Wednesday, November 9, 2011

Documenting Computer Work with Screenshots and Duplicate Detectors

I was doing some work in Windows 7.  I wanted to log the changes periodically as I went along.  I had already developed a batch file, which I called Shotshooter.bat, to take screenshots and save them as .png files periodically.  (I think this will work in all versions of Windows.)

Having already done the NirCmd setup required to make that batch file work, I slightly revised it to read as follows.  (If the print is too small, use Ctrl-+ or copy and paste into Notepad.  Batch files are best not edited in a word processor like Word, since they change characters sometimes.)

:: Shotshooter.bat

:: Captures a series of screenshots.

:: See
http://www.nirsoft.net/utils/nircmd.html for info on NirCmd.exe.

:: Takes two arguments:  how many shots, and how many milliseconds between shots.

:: Sample usage:  shotshooter 3600 1000
:: That example would take screenshots every second for an hour,
::   assuming the computer could work that fast.

:: To kill the program sooner, use Task Manager (Ctrl-Alt-Del) > Processses > nircmd.exe.
:: IrfanView provides a fast way to play back results.

:: Create Screenshots folder on drive D

D:
md \Screenshots
:: Go to the drive and folder where you put NirCmd.exe

W:

cd "\Start Menu\Programs\Tools\Programming and Scripting\NirCmd"
:: Run NirCmd with the desired settings

nircmd.exe loop %1 %2 savescreenshot D:\Screenshots\scr~$currdate.yyyy-MM-dd$-~$currtime.HH_mm_ss$.png

:: Go see what you've created in D:\Screenshots

start explorer.exe /e,"D:\Personal Projects\View These Weekly"

Having created Shotshooter.bat, now I wanted to run it.  I had already used Ultimate Windows Tweaker (UWT) to install a right-click option to open a command window in any folder I would select in Windows Explorer, so all I had to do was open a CMD window where I had saved Shotshooter.bat, and just type "shotshooter 1200 30000" and hit Enter.

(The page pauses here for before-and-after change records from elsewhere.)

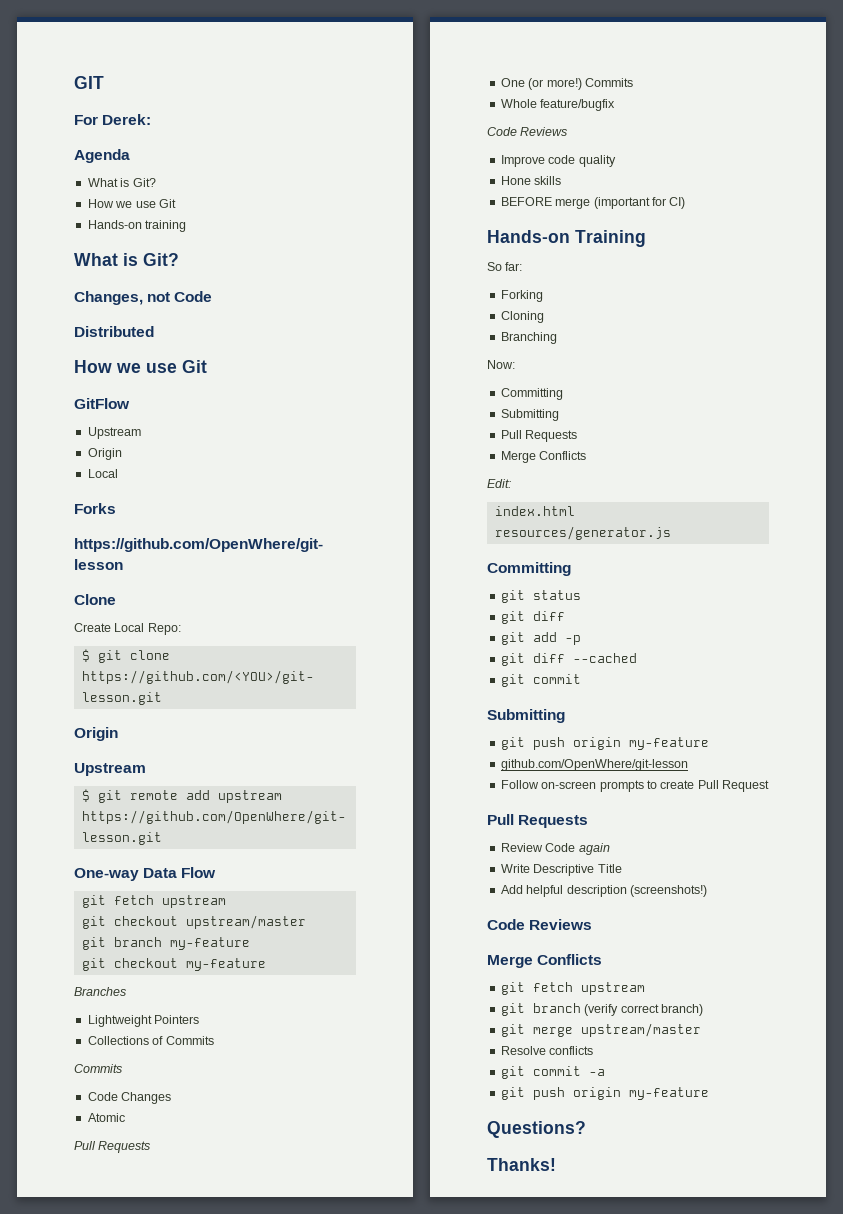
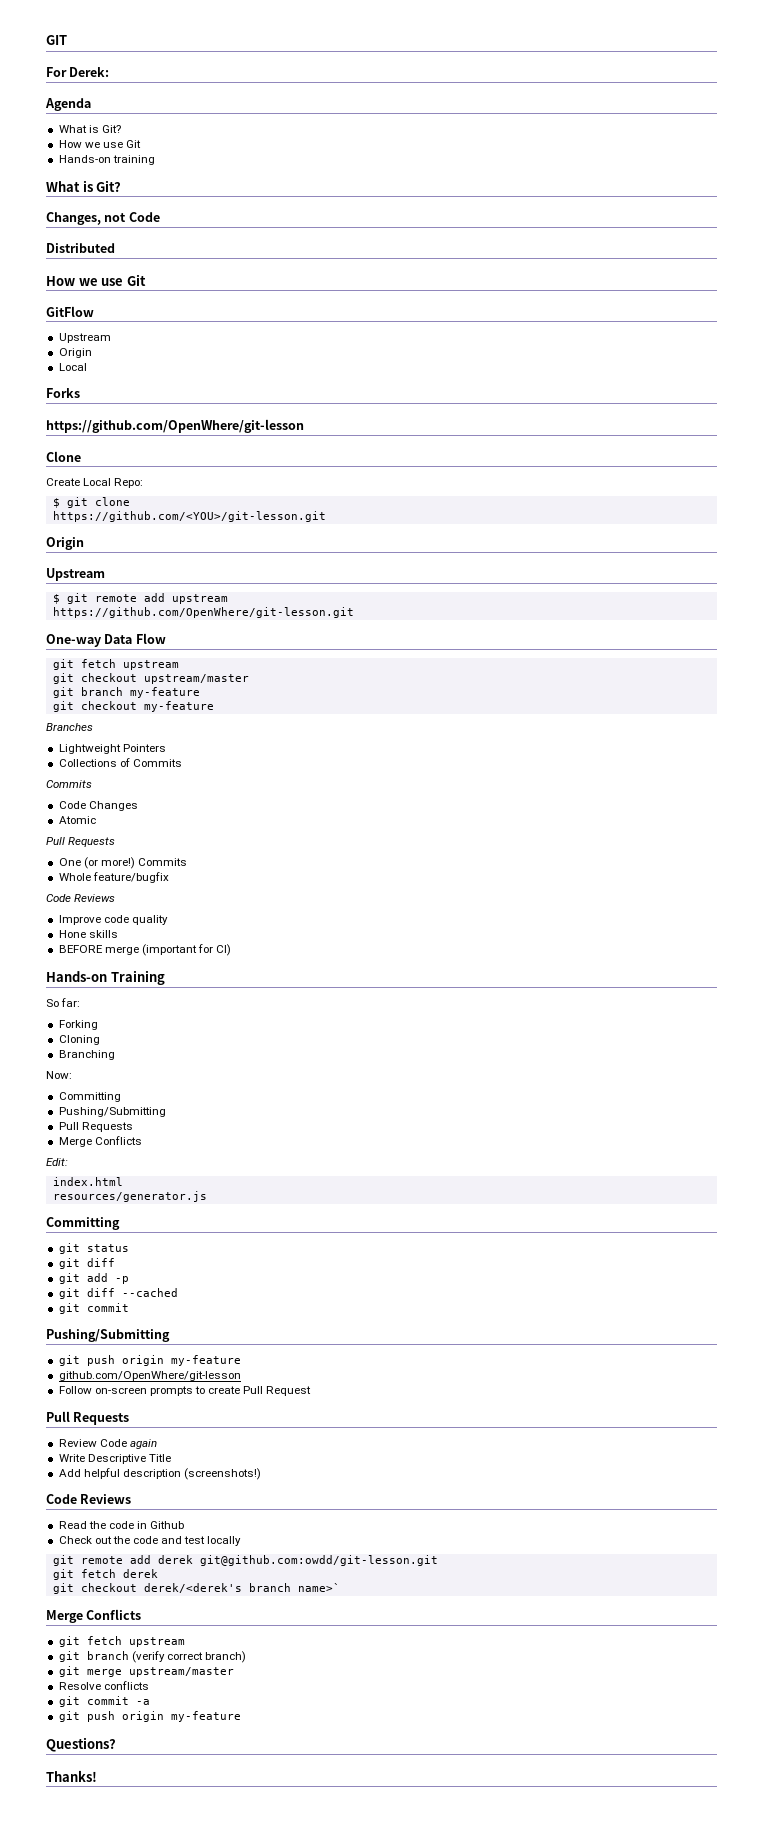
  Now:
  Committing
- Submitting
+ Pushing/Submitting
  git diff --cached
  git commit
- Submitting
+ Pushing/Submitting
+ Read the code in Github
+ Check out the code and test locally
+ git remote add derek git@github.com:owdd/git-lesson.git
+ git fetch derek
+ git checkout derek/<derek's branch name>`

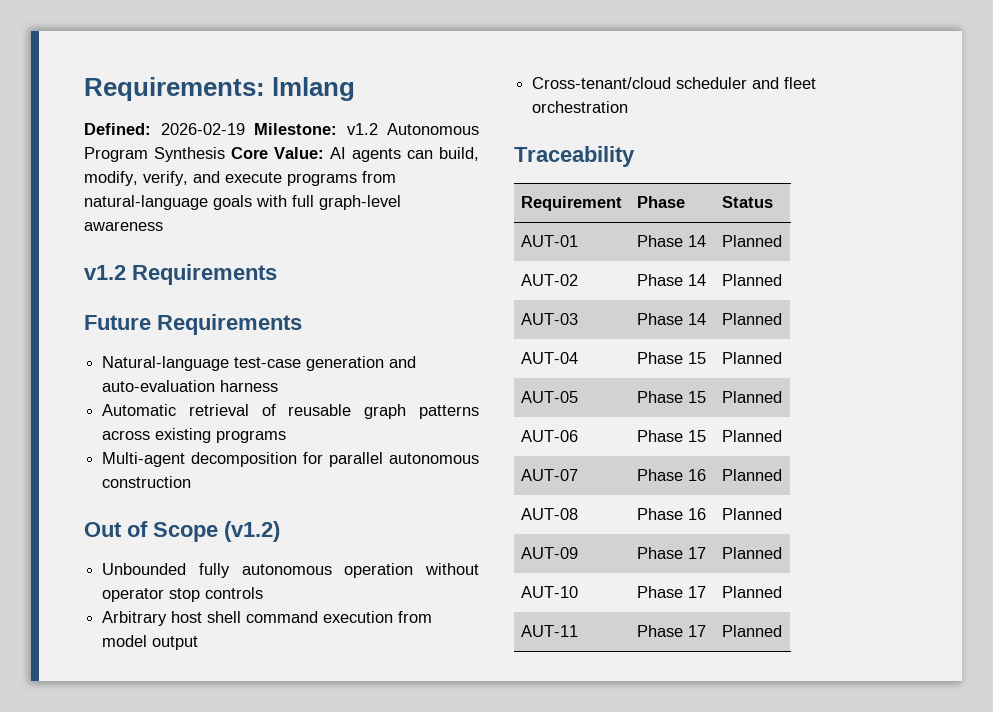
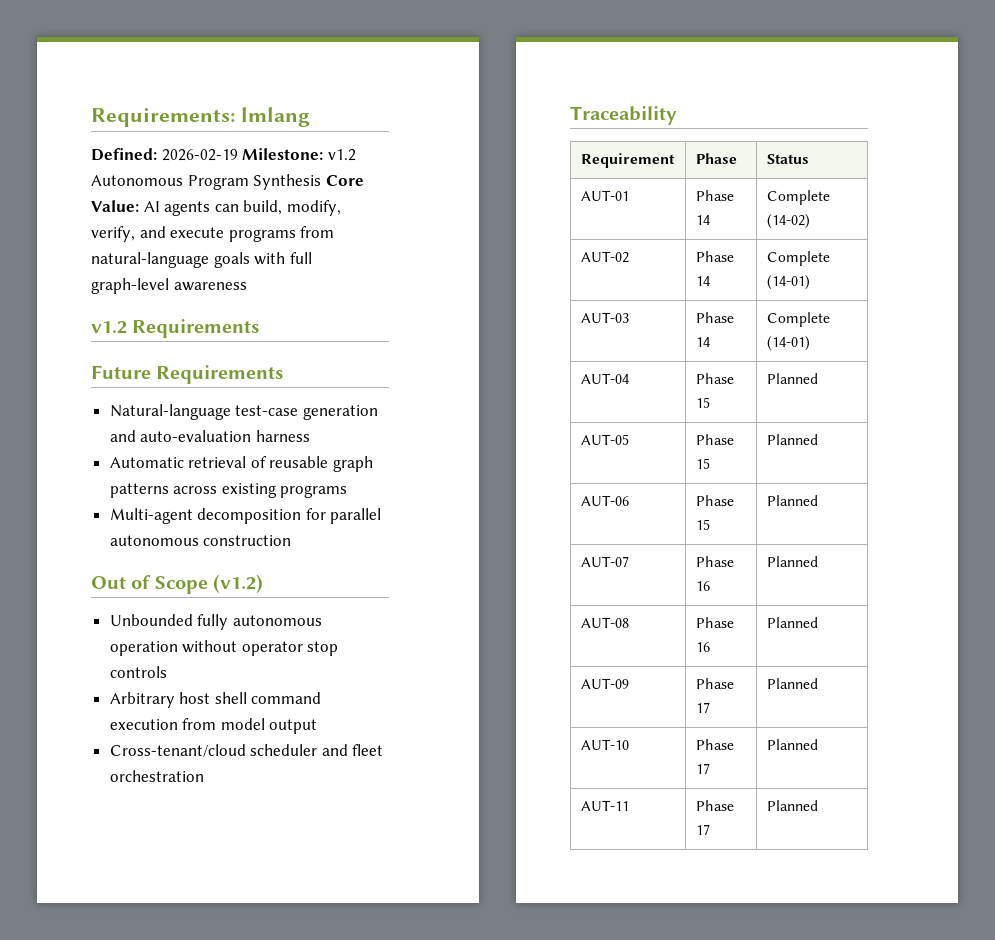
- AUT-01 | Phase 14 | Planned
+ AUT-01 | Phase 14 | Complete (14-02)
- AUT-02 | Phase 14 | Planned
+ AUT-02 | Phase 14 | Complete (14-01)
- AUT-03 | Phase 14 | Planned
+ AUT-03 | Phase 14 | Complete (14-01)

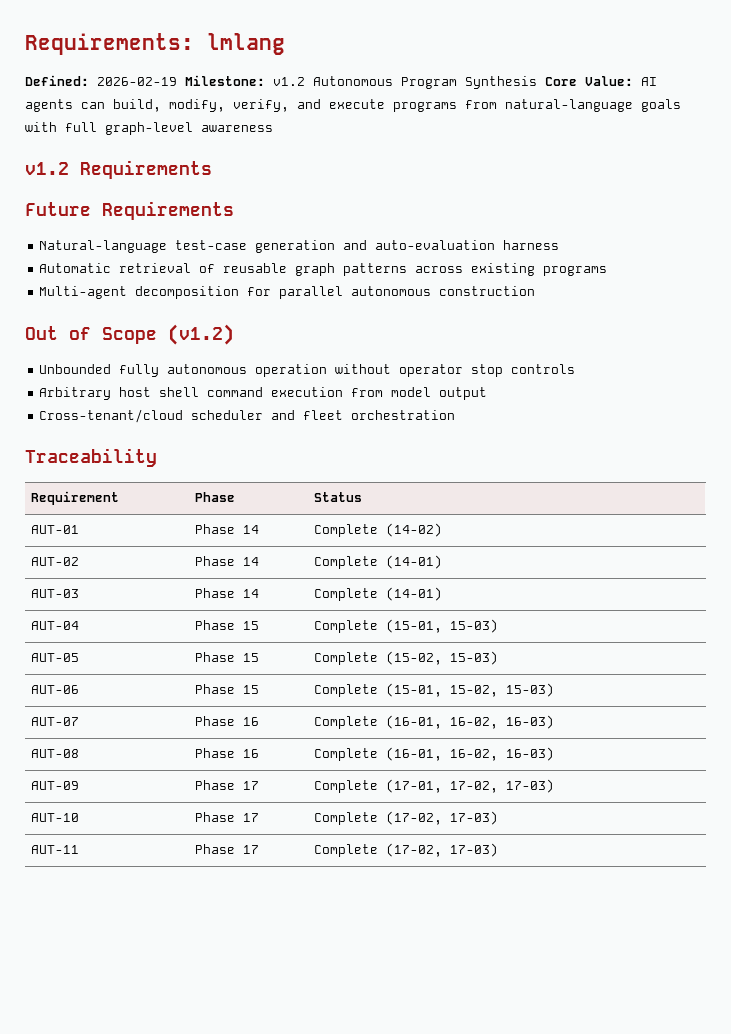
- AUT-04 | Phase 15 | Planned
+ AUT-04 | Phase 15 | Complete (15-01, 15-03)
- AUT-05 | Phase 15 | Planned
+ AUT-05 | Phase 15 | Complete (15-02, 15-03)
- AUT-06 | Phase 15 | Planned
+ AUT-06 | Phase 15 | Complete (15-01, 15-02, 15-03)
- AUT-07 | Phase 16 | Planned
+ AUT-07 | Phase 16 | Complete (16-01, 16-02, 16-03)
- AUT-08 | Phase 16 | Planned
+ AUT-08 | Phase 16 | Complete (16-01, 16-02, 16-03)
- AUT-09 | Phase 17 | Planned
+ AUT-09 | Phase 17 | Complete (17-01, 17-02, 17-03)
- AUT-10 | Phase 17 | Planned
+ AUT-10 | Phase 17 | Complete (17-02, 17-03)
- AUT-11 | Phase 17 | Planned
+ AUT-11 | Phase 17 | Complete (17-02, 17-03)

(If I hadn't installed that option with UWT, I could also have gone to Start > Run > cmd and then navigated manually to the proper folder with change-drive (e.g., D:) and change-folder (e.g., cd "folder name") commands like those used in Shotshooter.bat, above.  Note that quotation marks are necessary if folder names contain spaces or possibly if they are too long.)

Those parameters of 1200 and 30000 meant that Shotshooter.bat would use NirCmd to take a screenshot every 30000 milliseconds (i.e., every 30 seconds), and would take a total of 1200 screenshots (i.e., would run for 10 hours).  It would save them in D:\Screenshots, and now I would have to decide what to do with them.

When I was writing up these notes, I didn't recall whether NirCmd could also produce JPGs or other image formats.  It probably could.  But after getting used to IrfanView, it probably would have been easier to just use IrfanView (File > Batch Conversion/Rename) to do a mass conversion of PNGs into JPGs if necessary.

The problem with a straightforward slideshow was that, if I allowed a few seconds for each screenshot, I could easily wind up with an hourlong show that would feature extended periods of no change.  On this particular day, I had gone to the store and out to lunch, so presumably nothing was happening during those periods.  The changes that I would want to see might pop up for only a few seconds in that hourlong show.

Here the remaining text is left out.